Доктор из Ярославля ещё не пришёл, вернее – уже вчера был, рассказывал, а сейчас опять придёт, вот ждали. Ждали, сидели, болтали, не стесняясь будним днём, – как впрочем и солдаты же гуляли по улицам. А пока, до доктора, во главе беседы сидел писатель Гнедич – уже изрядно пожилой, и лицо со складкой артистизма.
Из кресла, скрутив колено на колено, Гнедич говорил:
– Я – только писатель, всего лишь. Но я теперь – свободен! Наконец нам дали возможность жить, дышать и мыслить! Мне позволено называть чёрное – чёрным. А раньше – нельзя было, сорок лет меня кто-то запрещал. На меня посылали доносы, обвиняли в возбуждении общества. Мы хотели только добра, а нам говорили: холопствуйте. О, неужели же прошло время шутов и прихвостней, евнухов правды?
Поразился Федя, как он закруглённо говорит, «евнухов правды», и как это язык легко складывается? – а это он статью подготовленную читал, статью для газеты, листок у него на коленке лежал, а коленка на коленке, сразу и не заметишь.
– О, неужели на месте рухнувших капищ заклубятся новые алтари? Предоставленные своей воле, о, мы будем теперь ещё строже к себе. Теперь наше сильнейшее оружие – свободное слово! Мы – накануне великого расцвета сил. Душа готова любить и верить. Подумайте: русская печать свободна! – а нам даже некогда порадоваться, так погоняет нас время. А Пушкин, Белинский, Тургенев – сошли бы с ума от радости.
- Богомольная русская дура,
- Наша чопорная цензура! -
кончилась ты наконец!… Господа! – Гнедич так проникся и разволновался, что, видно, выходил из своей статьи, вставлял от себя и обводил всех чуть не со слезами: – Да сознаёте ли вы полное счастье, что мы живём в такую эпоху? Радость так огромна, что даже жутко становится за её прочность! Люди были в цепях, но ведь и идеи были в цепях! И вот – звучит колокол свободы! Сейчас можно только работать, радоваться и молиться! Было стыдно называться русским – при этом царе. Впервые быть русским – не значит стыдиться своего государственного строя. Мы выросли в собственных глазах – и европейского общественного мнения. Есть зрелища святые, перед которыми не может не обнажить голову даже враг. К таким зрелищам принадлежит русская революция! В какой-то чудесной гармонии решатся её конфликты. В тайниках своей оскорблённой души русский народ всегда носил эту красоту, которая теперь вышла наружу. Как нам не расплескать этого нектара! Снова преломилась плоть и пролилась кровь! Это будет всенародная, вневероисповедная литургия!
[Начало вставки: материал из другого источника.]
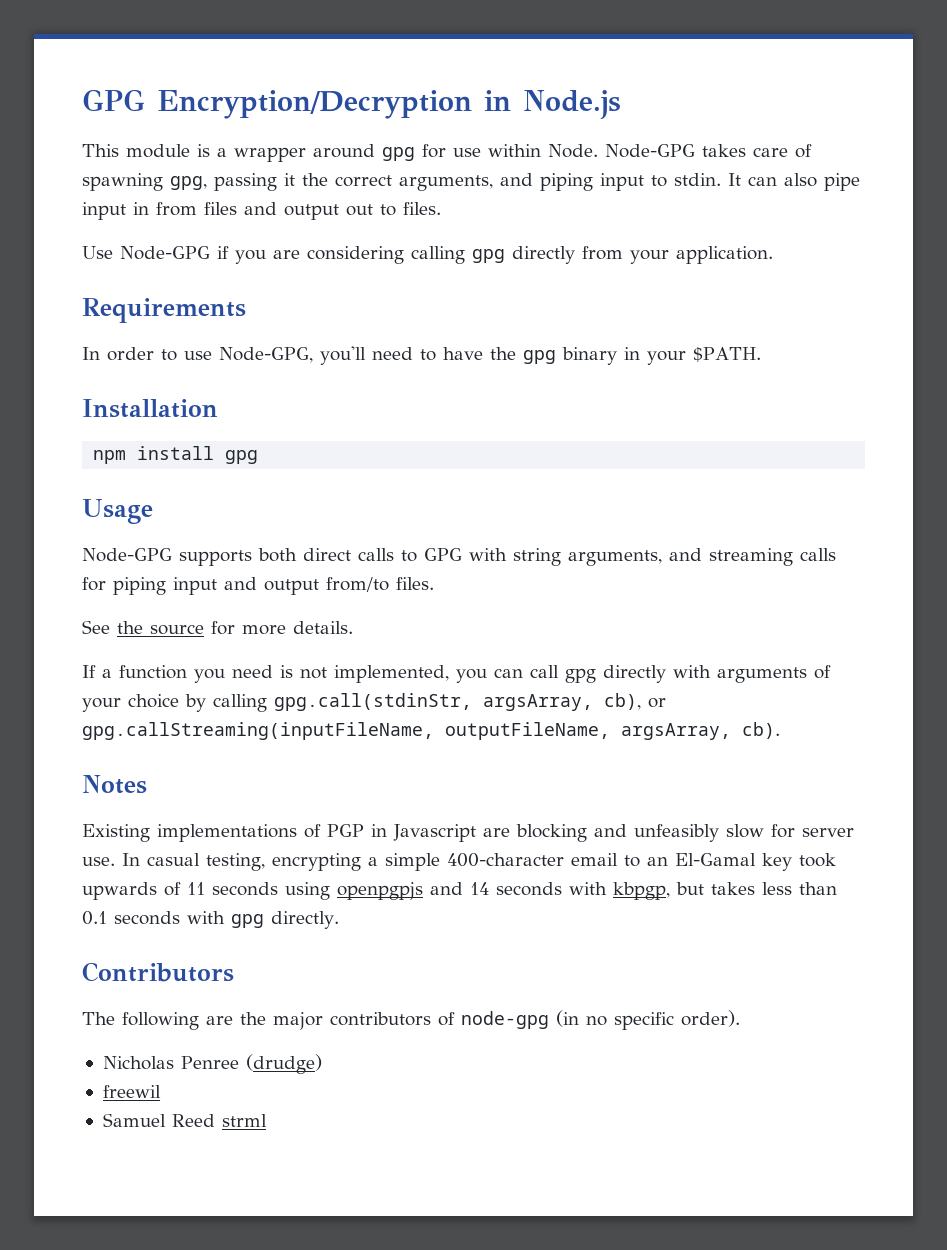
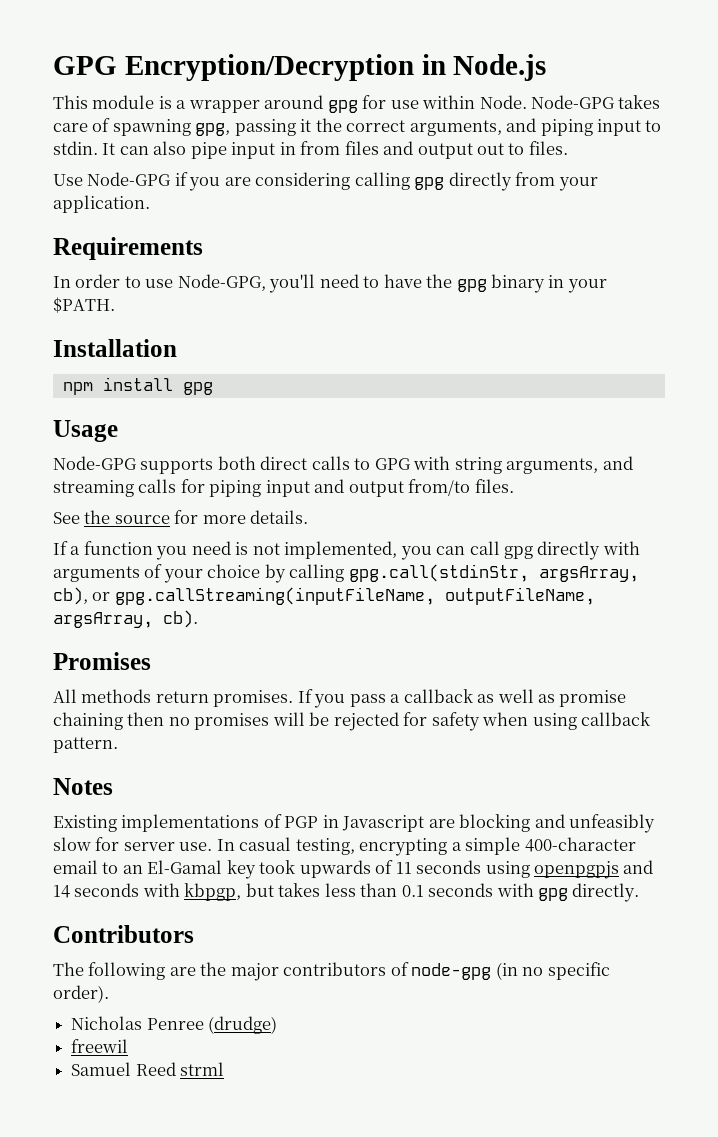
(780, 730) none -> [53,652,151,670] [53,689,627,708] [53,712,651,731] [53,737,118,753] // Promises // All methods return promises. If you pass a callback as well as promise chaining then no promises will be rejected for safety when using callback pattern.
И теперь, на обломках самовластья, Россия напишет имена!
Федя даже съёжился весь: ведь вот умеют писать! вот умеют говорить!
Хоть и печатал Ковынёва столичный журнал – а Фёдор Дмитрич и по сегодня робел перед каждым петербургским писателем, и особенно перед ними всеми вместе: что они знают и умеют – куда ему, донскому опорку.
582
И ничего такого ярославский доктор не рассказал, чего б они уже не прочли в газетах – о всяких вообще городах: как сперва несколько дней ничего не знали, а потом узнали, и сперва поверить не могли, а потом ликовали, создали общественный комитет и ходили с красными знамёнами – такие люди, которые никогда раньше под красным не ходили. И как губернатор и полицмейстер пытались скрыться, но их схватили. И как, и как…
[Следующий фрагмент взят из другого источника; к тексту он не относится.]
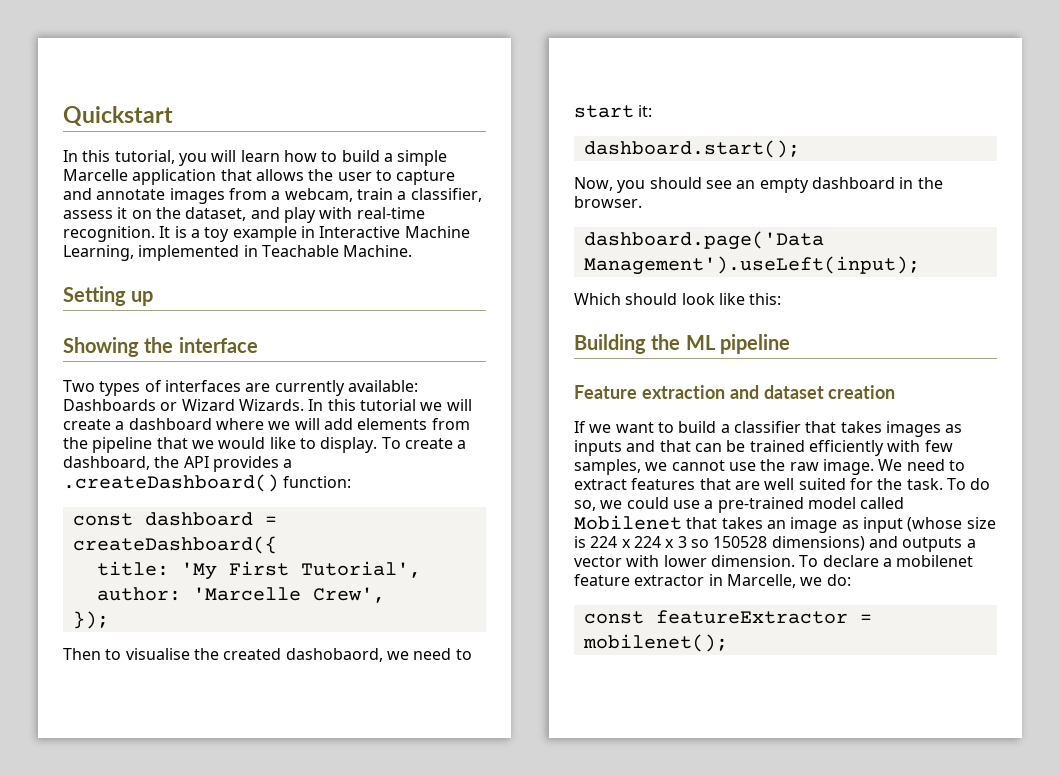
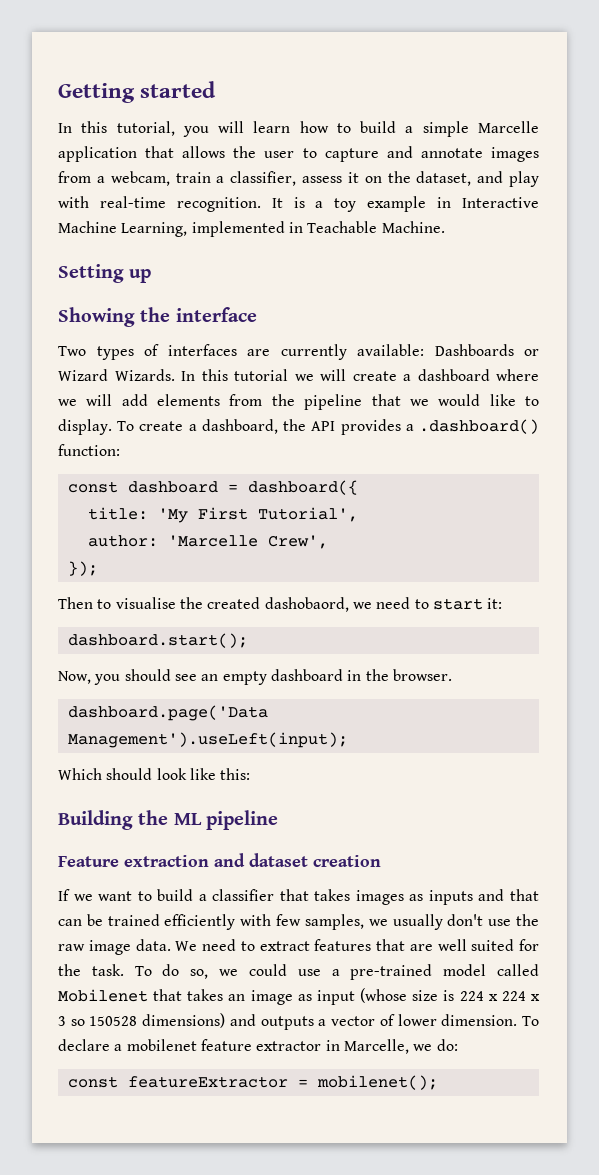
[63,106,173,126] Quickstart -> [58,81,217,103] Getting started
[63,474,279,492] .createDashboard() -> [419,419,539,434] .dashboard()
[72,536,277,554] createDashboard({ -> [247,480,358,495] dashboard({
[671,460,725,471] cannot -> [392,914,484,930] usually don't
[822,459,874,475] image. -> [88,939,171,955] image data.
[626,555,660,567] with -> [379,1014,395,1026] of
Доктор был маленького роста, белесый, смешной, симпатичный и почему-то внушал доверие, что врач хороший. Он жмурился от собственных речей, как бы не вынося всего этого хлынувшего света. И не столько рассказывал о событиях – их, видать, в Ярославле и не было, сколько задыхался, выдыхивал из себя свой собственный и общественный ярославский восторг: что в душе – половодье, что несёт туда, где вечно весна, к вершинам человеческого счастья.
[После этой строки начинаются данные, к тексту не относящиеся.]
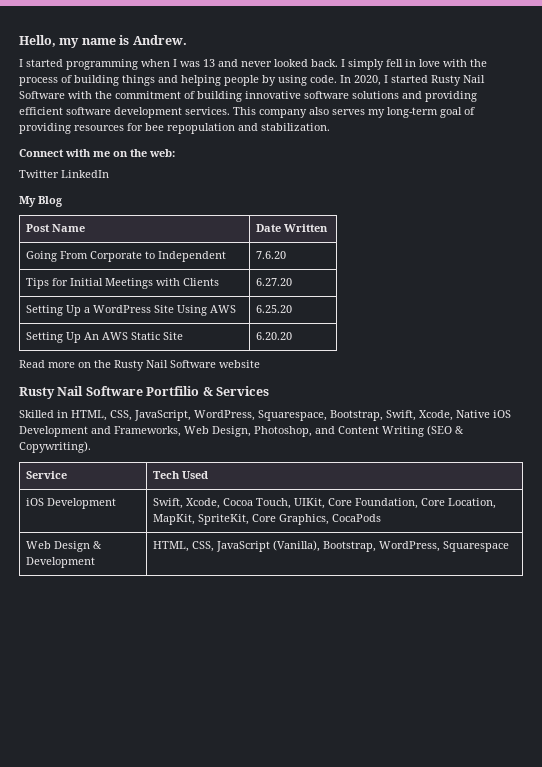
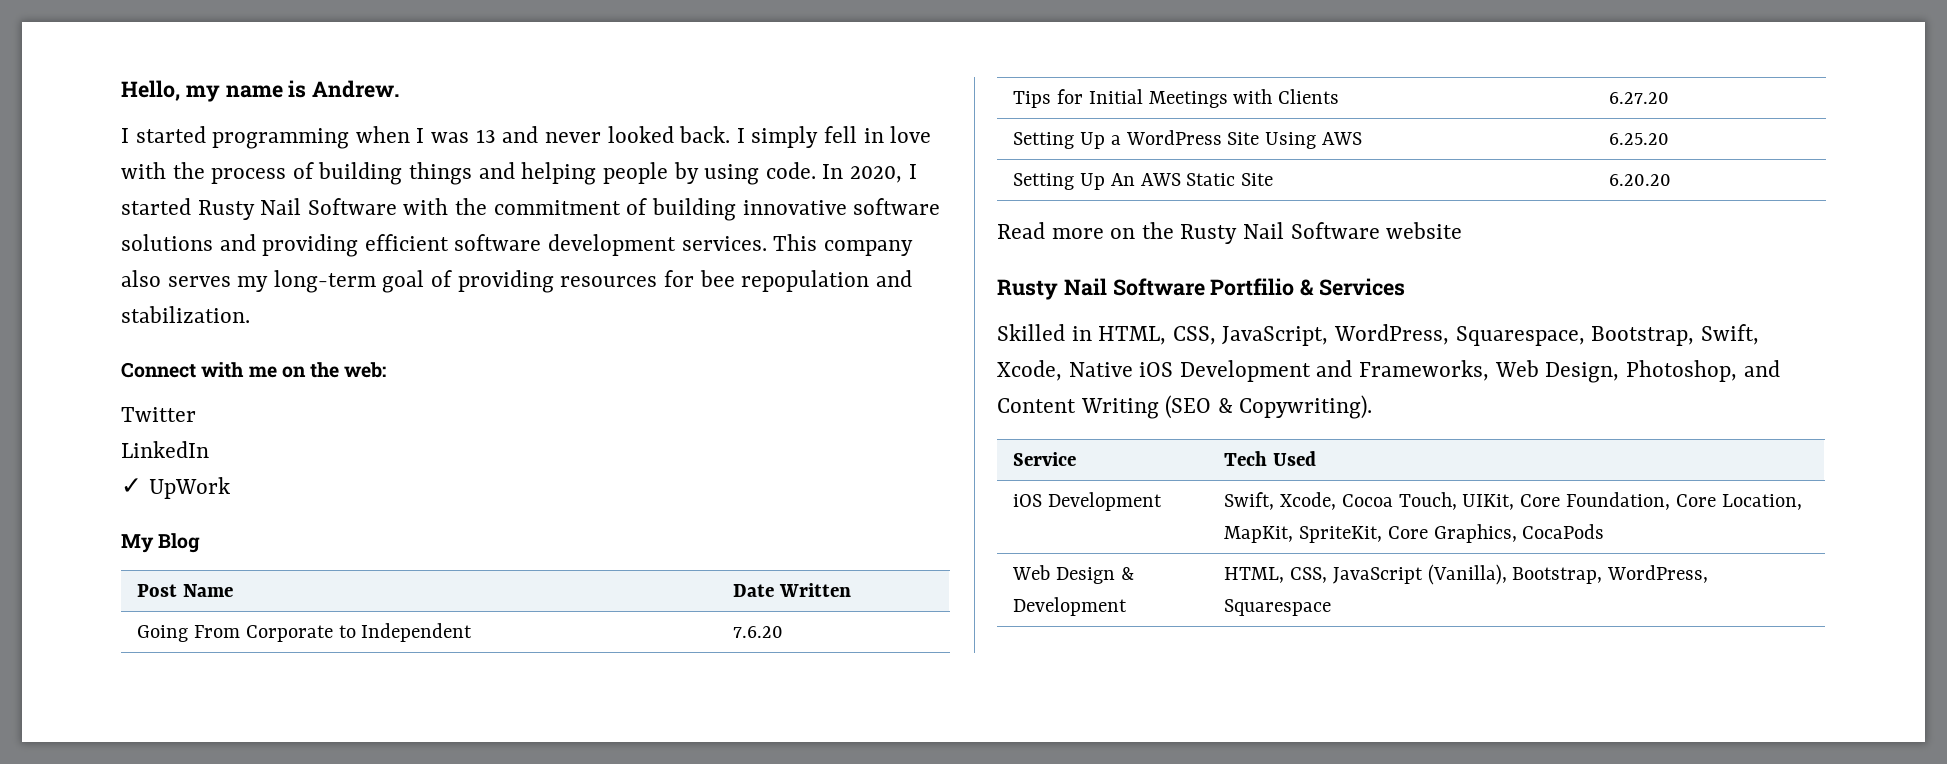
(59, 174) none -> (196, 414) //
(109, 174) none -> [121,477,230,499] // ✓ UpWork

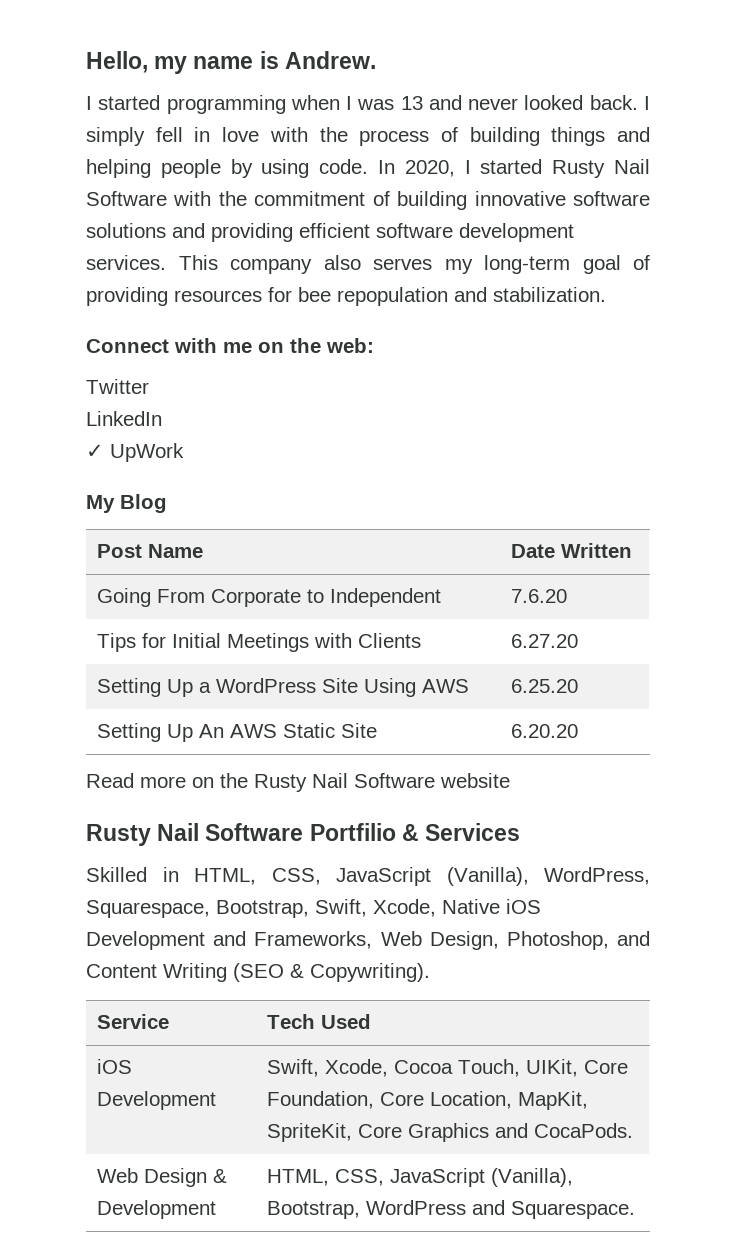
[1222,326,1329,346] JavaScript, -> [336,867,529,886] JavaScript (Vanilla),
[1433,524,1605,543] Graphics, CocaPods -> [407,1123,633,1142] Graphics and CocaPods.
[1607,565,1709,583] [1223,599,1331,616] WordPress, Squarespace -> [365,1200,635,1219] WordPress and Squarespace.

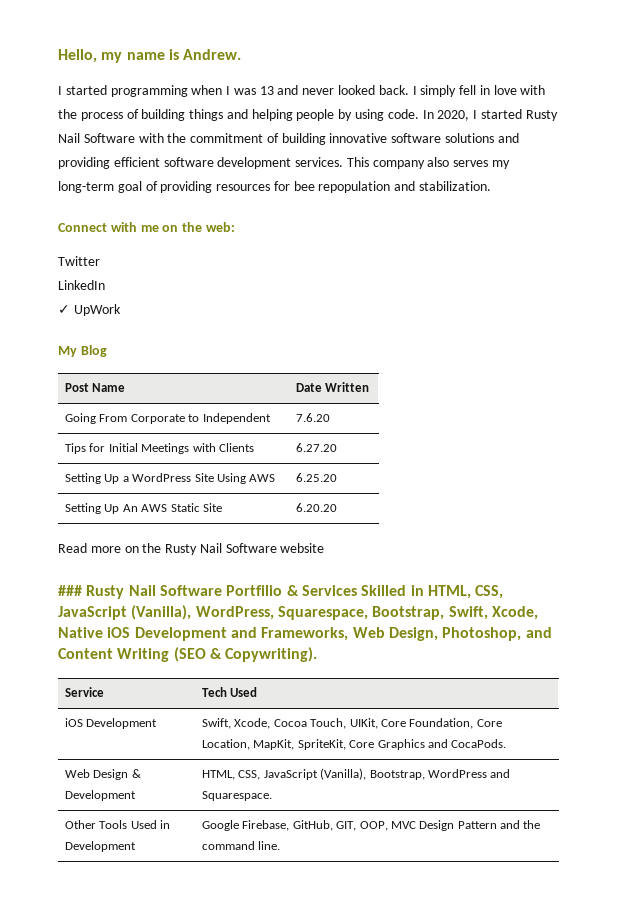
(510, 780) none -> [58,585,82,596] ###
(521, 832) // -> (357, 590) none
(635, 1210) none -> [65,820,171,829] [65,841,137,852] [202,820,541,831] [202,841,281,850] // Other Tools Used in Development | Google Firebase, GitHub, GIT, OOP, MVC Design Pattern and the command line.

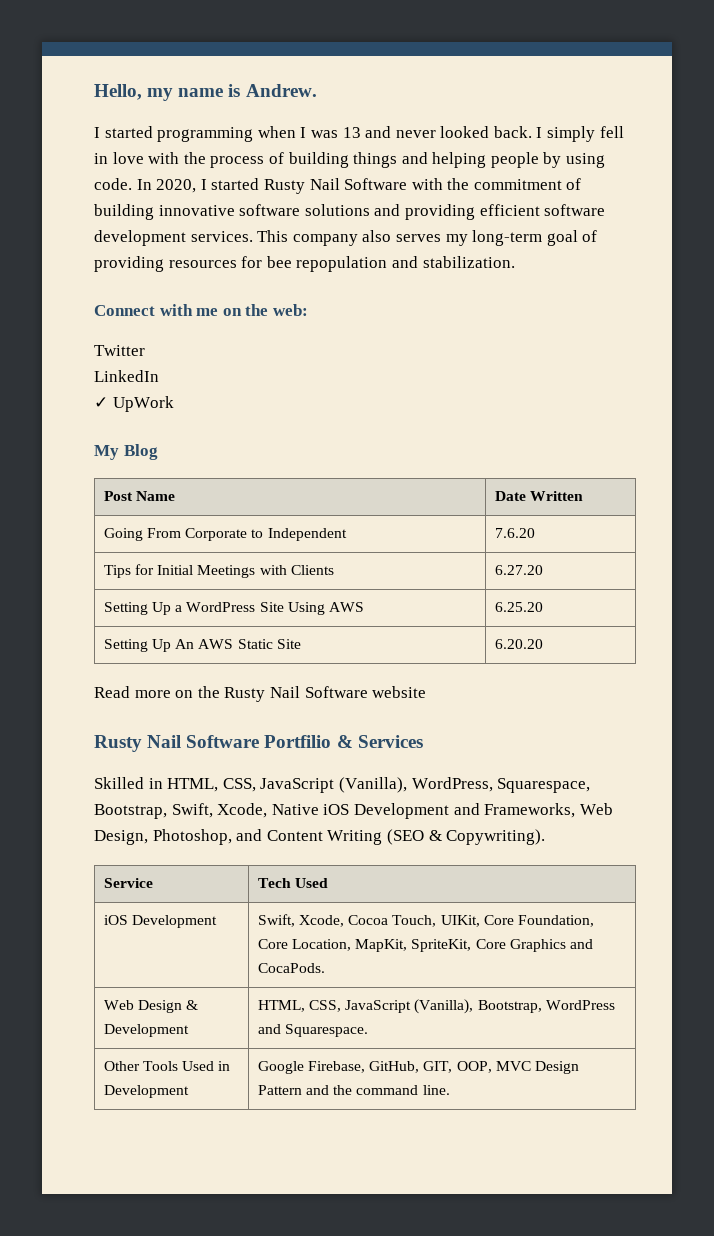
[58,585,82,596] ### -> (427, 692) none
(357, 590) none -> (423, 741) //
Гнедич ушёл прежде, а на доктора пришли ещё два-три человека, среди них в крупных тёмно-роговых очках очень обстоятельный молодой приват-доцент с тяжёлым портфелем.
Но скоро доктору стал возражать длиный, узколицый Гусляницкий с веретённою бородкой. Вытянув ноги как палки из своего углового кресла, а сам в полусумраке угла прищурясь, он взял на себя роль духа-искусителя:
– Да, господа, мы видим красивую сказку, и я хочу верить в эту сказку со всеми вами, – но в глубине души меня точит червь. В эти дни скептицизм может показаться смешным, да, но я так всё время и боюсь, что явится Некто в сером и объявит, как в «Ревизоре»: приехавшая История просит вас всех к себе!